Matching Higher Conserved Charges for Strings and Spins

TL;DR

This paper demonstrates that the agreement between gauge theory operators and string energies extends to an infinite set of higher conserved charges, highlighting deep integrable structure correspondence in AdS/CFT.

Contribution

It shows the matching of higher conserved charges between gauge theory and string theory, using integrable techniques on both sides, advancing the understanding of AdS/CFT integrability.

Findings

Agreement of higher conserved charges between gauge and string theories

Construction of generating functions for charges using integrable methods

Extension of one-loop scaling dimension matching to all higher charges

Abstract

We demonstrate that the recently found agreement between one-loop scaling dimensions of large dimension operators in N=4 gauge theory and energies of spinning strings on AdS_5 x S^5 extends to the eigenvalues of an infinite number of hidden higher commuting charges.

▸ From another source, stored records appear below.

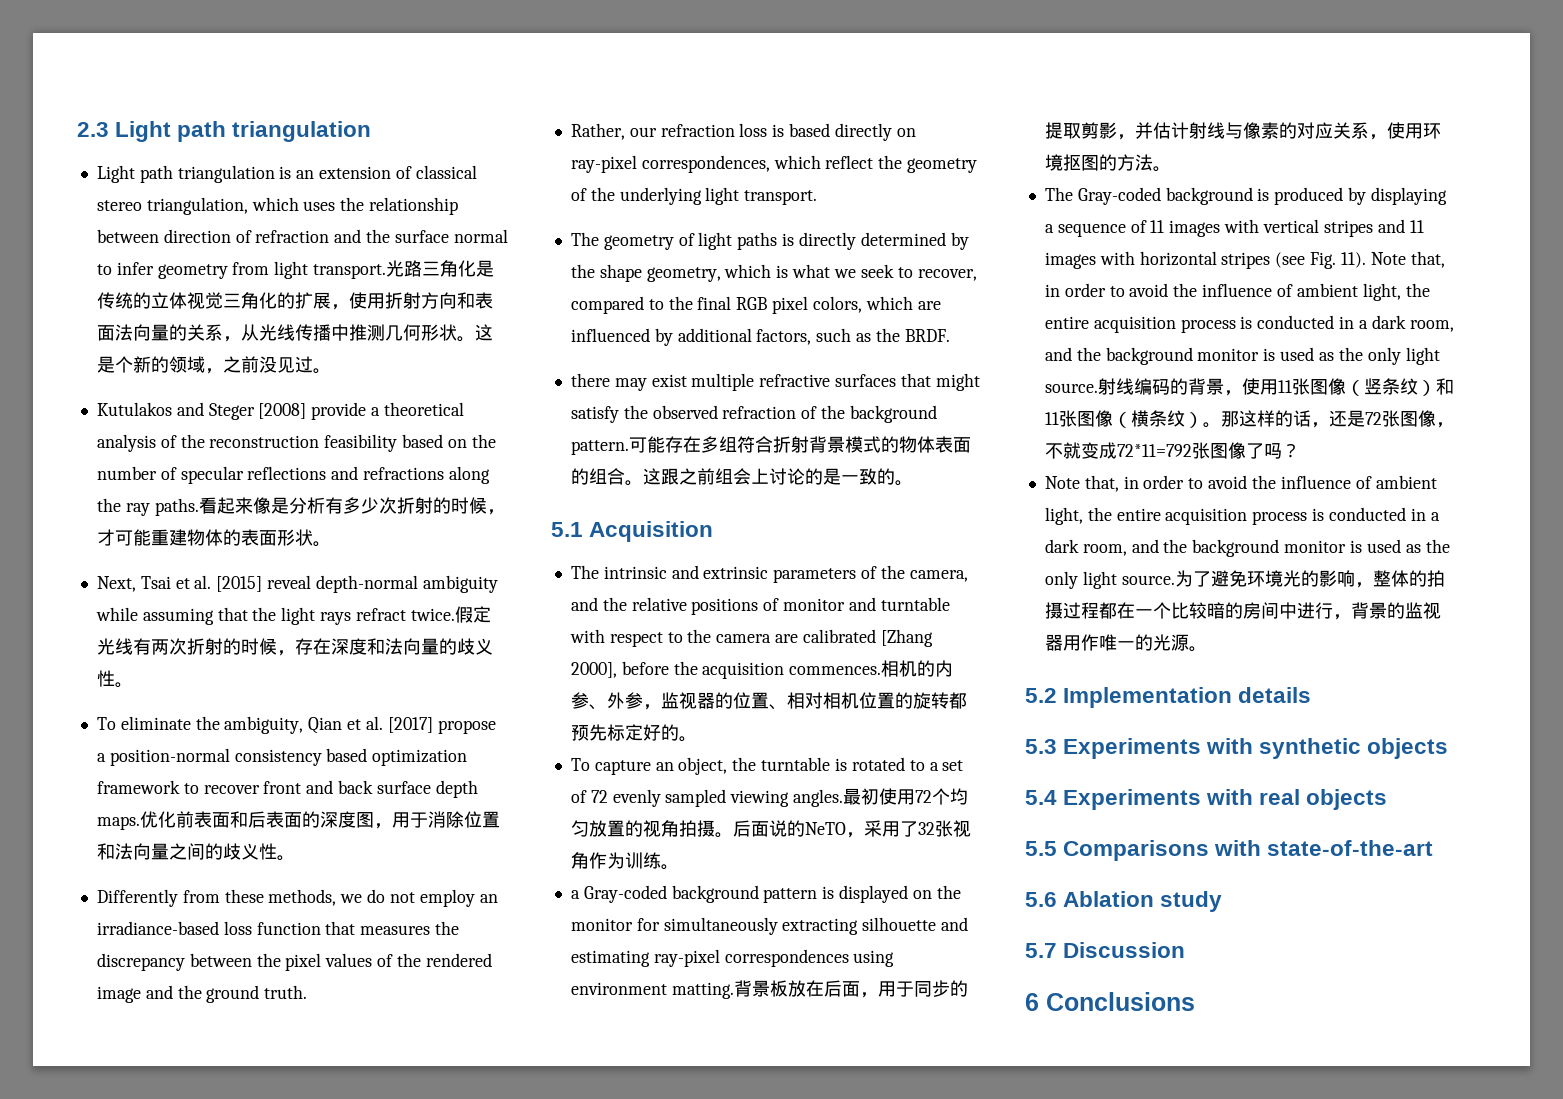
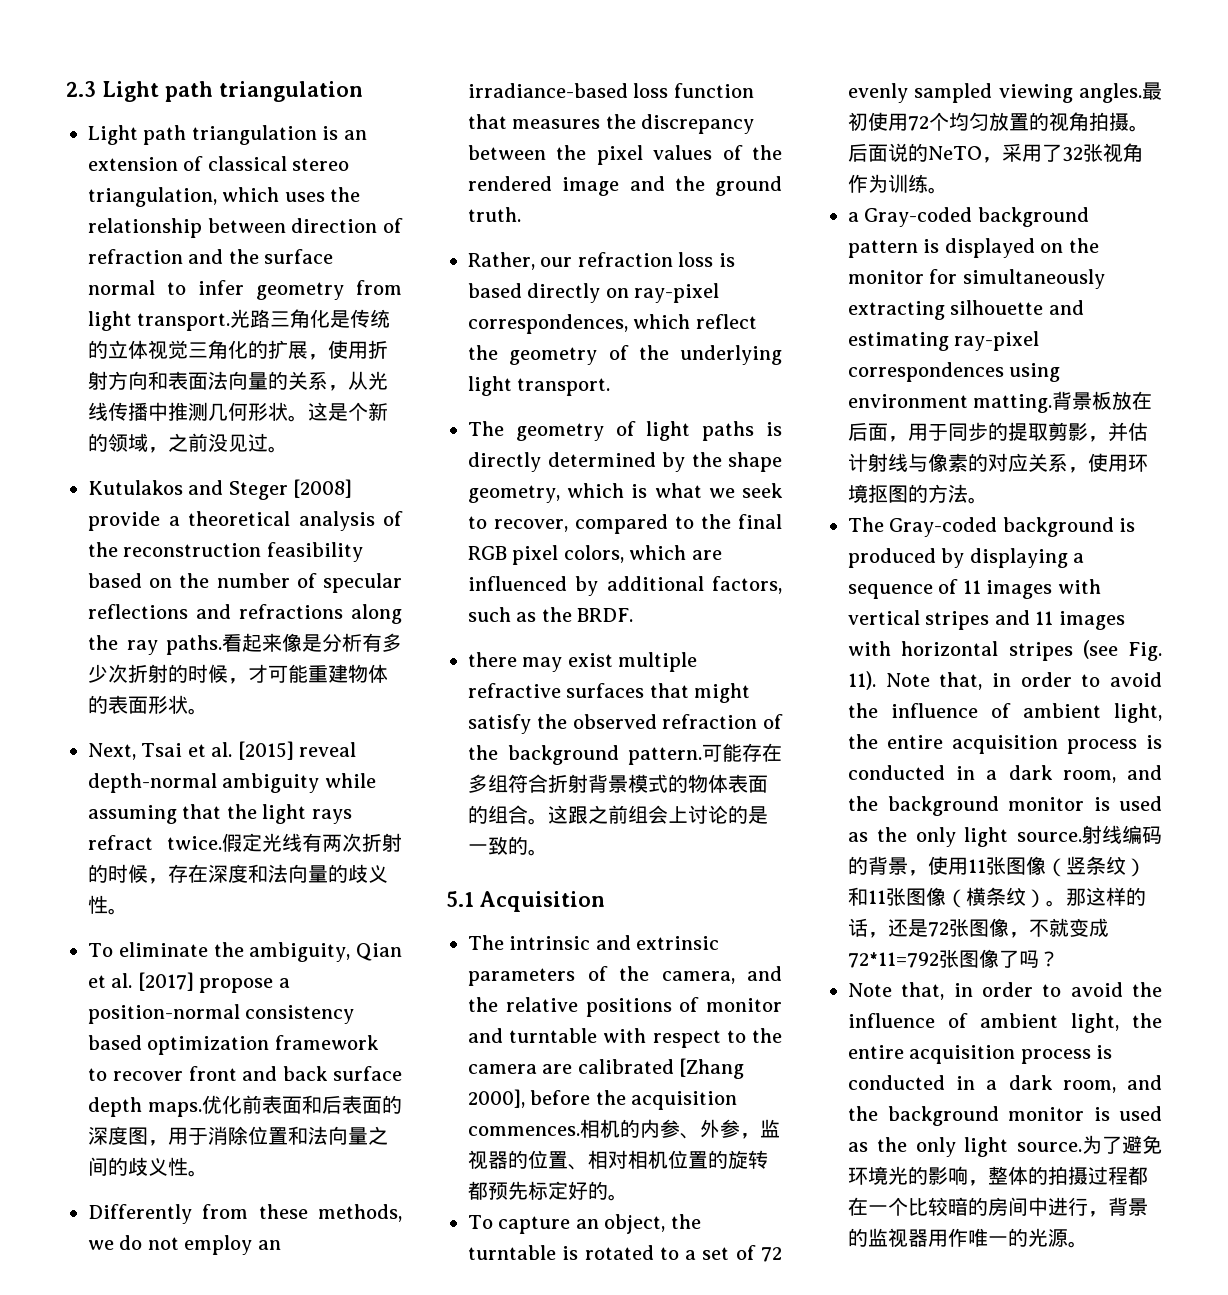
- 5.2 Implementation details
- 5.3 Experiments with synthetic objects
- 5.4 Experiments with real objects
- 5.5 Comparisons with state-of-the-art
- 5.6 Ablation study
- 5.7 Discussion
- 6 Conclusions

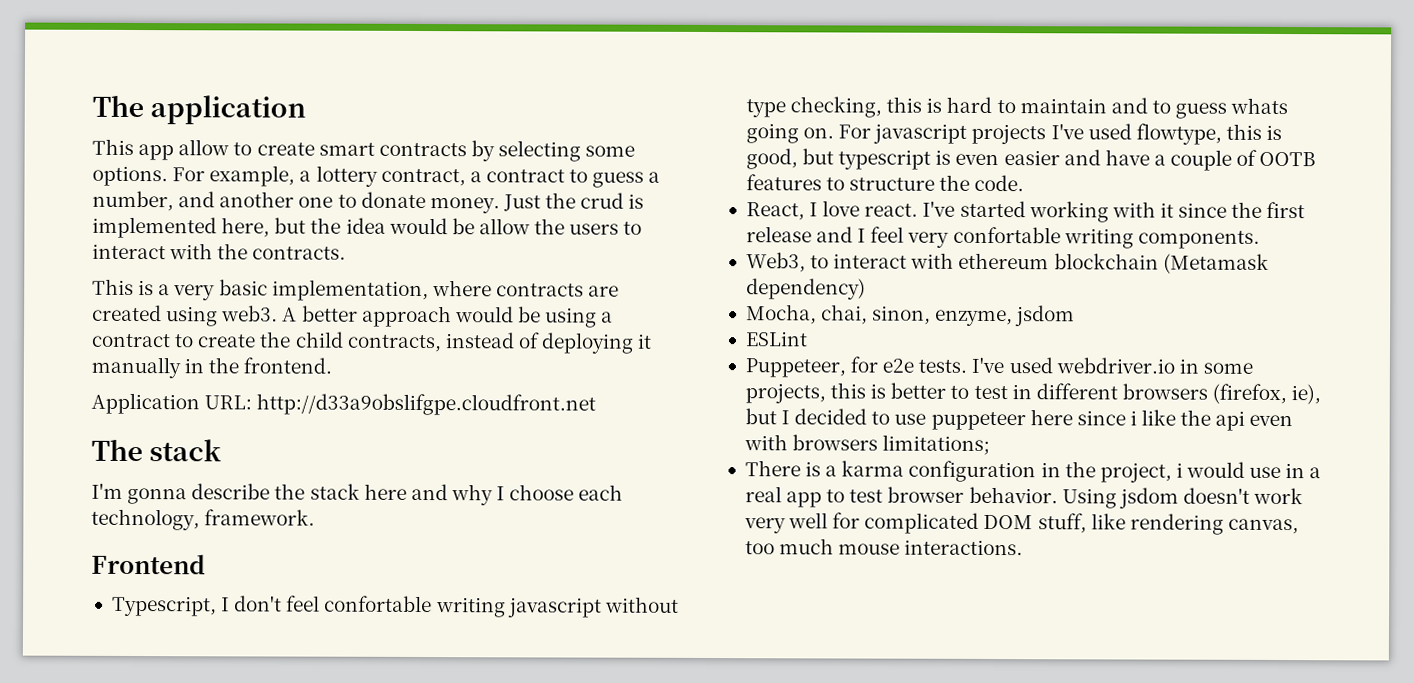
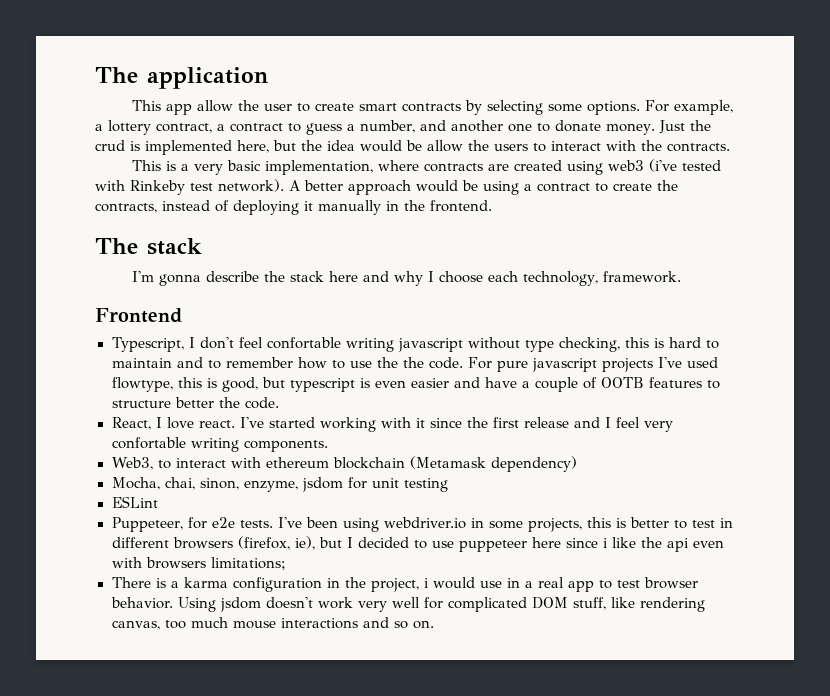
- This app allow to create smart contracts by selecting some options.
+ This app allow the user to create smart contracts by selecting some options.
- This is a very basic implementation, where contracts are created using web3.
+ This is a very basic implementation, where contracts are created using web3 (i've tested with Rinkeby test network).
- A better approach would be using a contract to create the child contracts, instead of deploying it manually in the frontend.
+ A better approach would be using a contract to create the contracts, instead of deploying it manually in the frontend.
- Application URL: http://d33a9obslifgpe.cloudfront.net
- Typescript, I don't feel confortable writing javascript without type checking, this is hard to maintain and to guess whats going on. For javascript projects I've used flowtype, this is good, but typescript is even easier and have a couple of OOTB features to structure the code.
+ Typescript, I don't feel confortable writing javascript without type checking, this is hard to maintain and to remember how to use the the code. For pure javascript projects I've used flowtype, this is good, but typescript is even easier and have a couple of OOTB features to structure better the code.
- Mocha, chai, sinon, enzyme, jsdom
+ Mocha, chai, sinon, enzyme, jsdom for unit testing
- I've used webdriver.io in some projects, this is better to test in different browsers (firefox, ie), but I decided to use puppeteer here since i like the api even with browsers limitations;
+ I've been using webdriver.io in some projects, this is better to test in different browsers (firefox, ie), but I decided to use puppeteer here since i like the api even with browsers limitations;
- Using jsdom doesn't work very well for complicated DOM stuff, like rendering canvas, too much mouse interactions.
+ Using jsdom doesn't work very well for complicated DOM stuff, like rendering canvas, too much mouse interactions and so on.

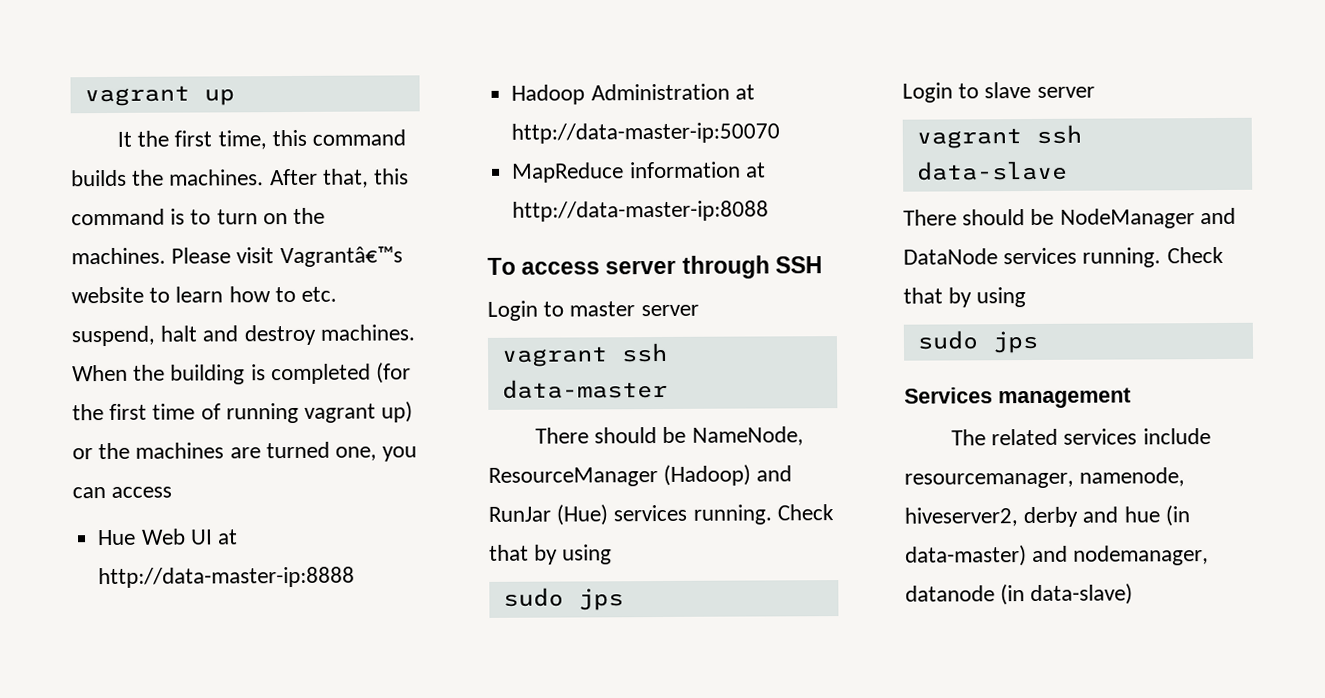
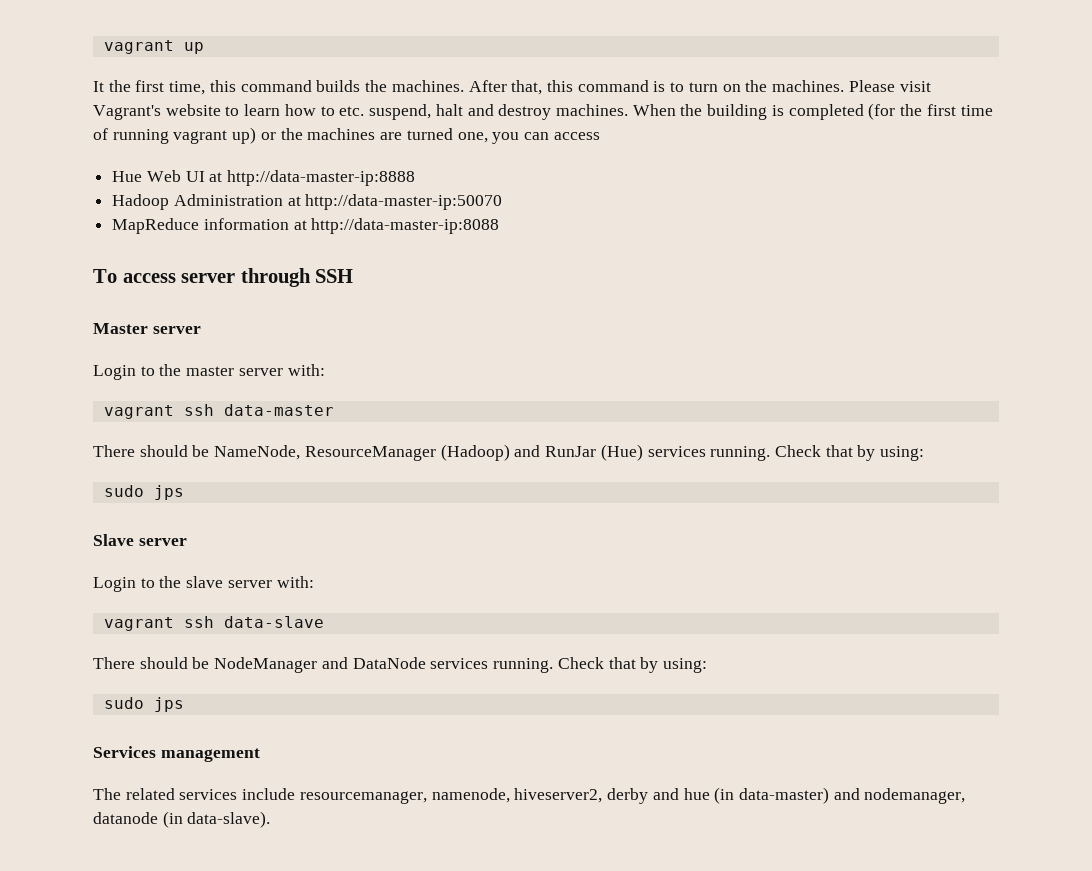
- Please visit Vagrantâ€™s website to learn how to etc. suspend, halt and destroy machines.
+ Please visit Vagrant's website to learn how to etc. suspend, halt and destroy machines.
- Login to master server
+ Master server
+ Login to the master server with:
- There should be NameNode, ResourceManager (Hadoop) and RunJar (Hue) services running. Check that by using
+ There should be NameNode, ResourceManager (Hadoop) and RunJar (Hue) services running. Check that by using:
  sudo jps
- Login to slave server
+ Slave server
+ Login to the slave server with:
- There should be NodeManager and DataNode services running. Check that by using
+ There should be NodeManager and DataNode services running. Check that by using:
- The related services include resourcemanager, namenode, hiveserver2, derby and hue (in data-master) and nodemanager, datanode (in data-slave)
+ The related services include resourcemanager, namenode, hiveserver2, derby and hue (in data-master) and nodemanager, datanode (in data-slave).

This dynamical agreement is of a mathematically highly intricate and non-trivial nature. In particular, on the gauge side the generating function for the commuting charges is obtained by integrable quantum spin chain techniques from the thermodynamic density distribution function of Bethe roots. On the string side the generating function, containing information to arbitrary loop order, is constructed by solving exactly the Backlund equations of the integrable classical string sigma model. Our finding should be an important step towards matching the integrable structures on the string and gauge side of the AdS/CFT correspondence.